In Taiwan, parliamentary elections are held every four years to elect the 113 members of the Legislative Yuan, the unicameral legislature of Taiwan. The current electoral system was introduced in 2008. The constitutional amendments of 2005 extended term length from three to four years, reduced seat count from 225 to 113, and abolished the National Assembly, originally another governmental organ equivalent to a chamber of parliament.

Current electoral system 
Members are elected by parallel voting:
 73 members by first-past-the-post in single-member districts
 6 by single non-transferable voting in multi-member districts, exclusive for persons with indigenous status
 34 by party-list proportional representation voting

Single-member constituencies 
The delimitation of the single-member constituencies within the cities and counties was initially a major political issue in the early years, with bargaining between the government and the legislature. Of the 15 cities and counties to be partitioned (the ten others have only one seat), only seven of the districting schemes proposed by the CEC were approved in a normal way. The eight other schemes were decided by drawing lots: "Taipei and Taichung cities and Miaoli and Changhua counties will adopt the version suggested by the CEC, while Kaohsiung city will follow the consensus of the legislature. Taipei county will follow the proposal offered by the opposition Taiwan Solidarity Union, Taoyuan county will adopt the ruling Democratic Progressive Party's scheme, and Pingtung county will use the scheme agreed upon by the Non-partisan Solidarity Union, People First Party, Kuomintang and Taiwan Solidarity Union."

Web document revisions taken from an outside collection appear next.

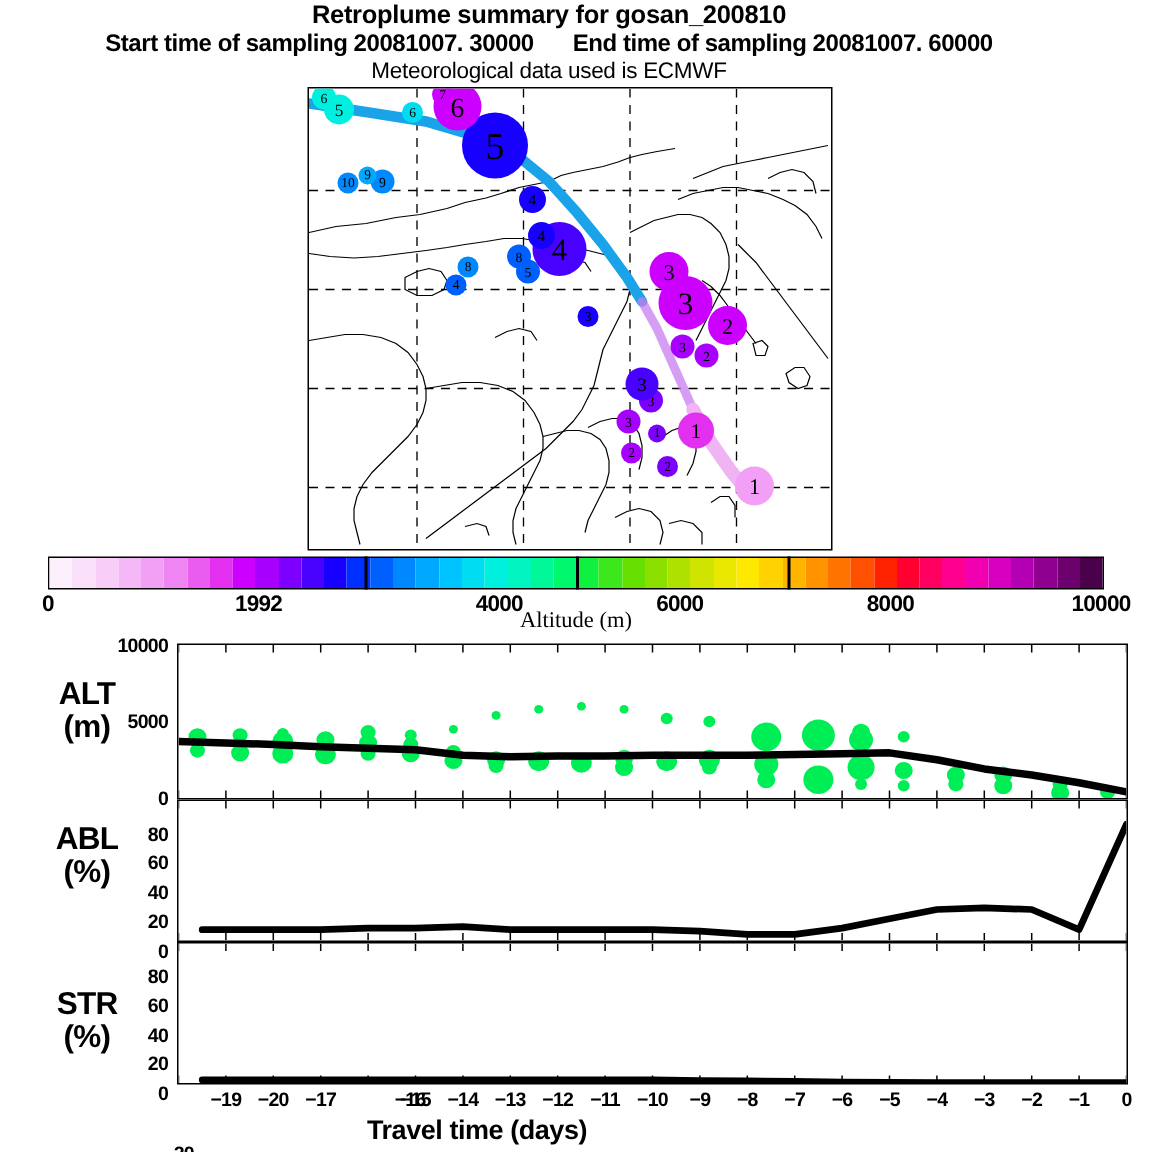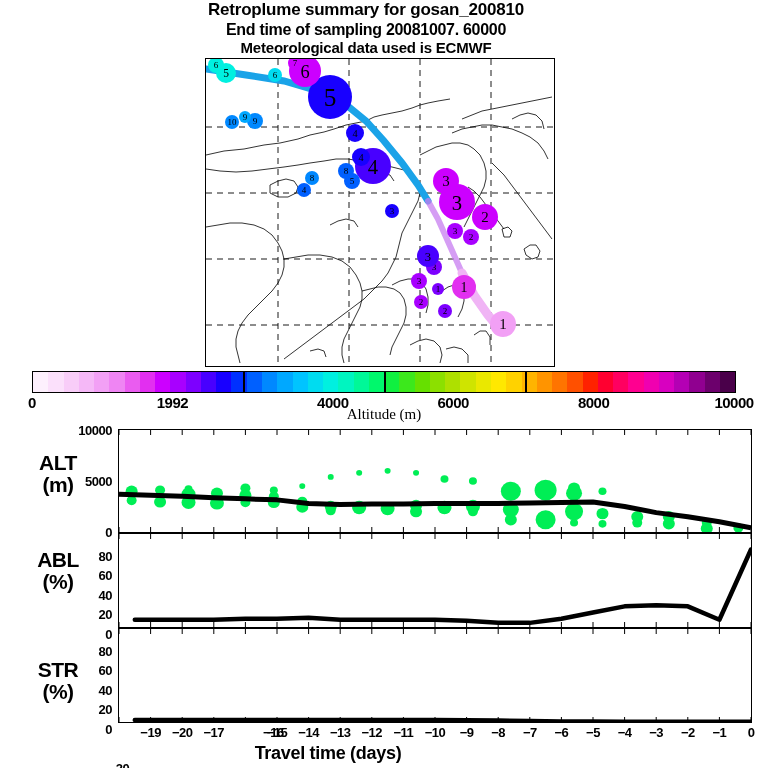"Start time of sampling 20081007." span { html: none -> <span>Start time of sampling 20081007. 30000</span> }
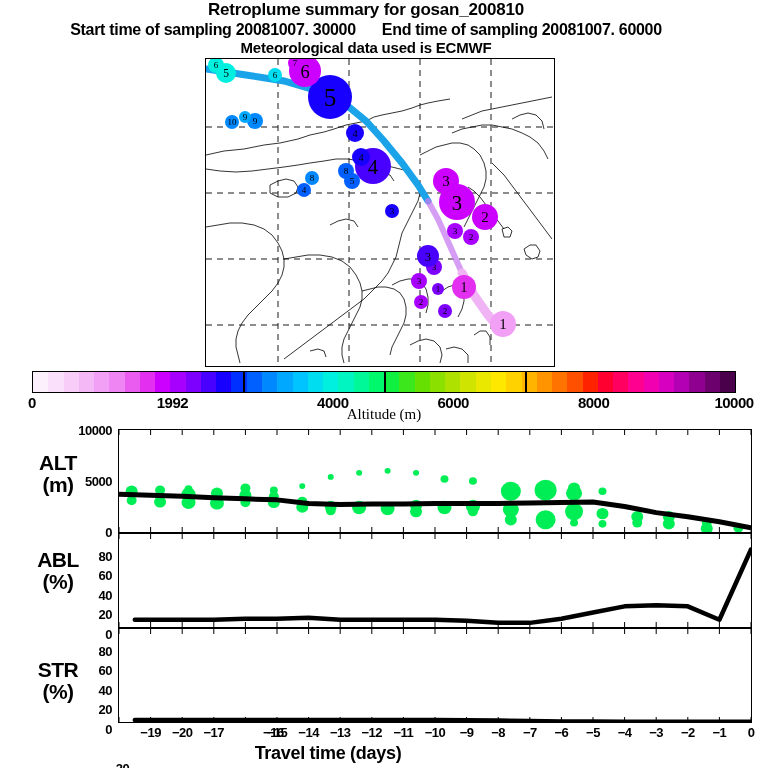"Meteorological data used is ECMWF" .t-met { font-weight: bold -> normal }
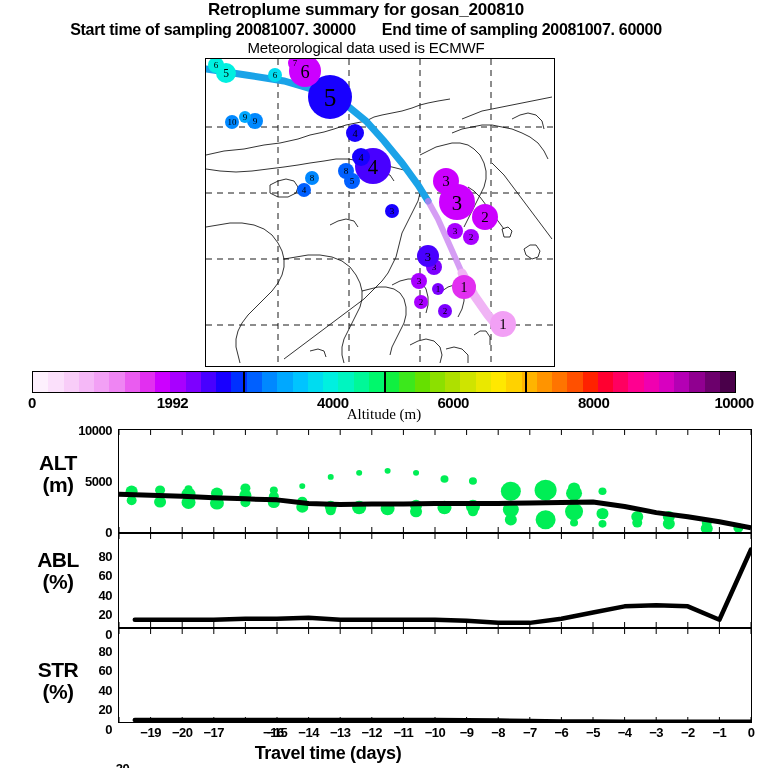"Travel time (days)" .xtitle { left: 14px -> 4px }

Under Articles 35 and 37 of the , the electoral constituencies are to be revised every ten years based on population density. Demographic data is obtained by investigation of household registration and should be compiled two years and two months before the tenure of current legislators end. The Central Election Commission reviews the boundaries, then submits any proposed alterations to the Legislative Yuan 20 months before the election for final consent and announcement.

Indigenous districts 
Six seats are reserved for indigenous peoples. They are elected by single non-transferable vote in two 3-member constituencies for lowland aborigines and highland aborigines respectively. This system did not fulfil the promise in the treaty-like document A New Partnership Between the Indigenous Peoples and the Government of Taiwan, where each of the 13 recognised indigenous peoples was to get at least one seat, and the distinction between highland and lowland abolished.

Party-list 
Seats are allocated using the largest remainder method with the Hare quota which, with 34 seats, is 2.9412%. A party's vote share must exceed a threshold of 5% to win any seats. Votes for parties which do not pass the threshold are first excluded. The vote share for the remaining parties are calculated. A party is allocated one seat for every 2.9412% of votes. The remaining seats are allocated in succession to the party with the largest remainder.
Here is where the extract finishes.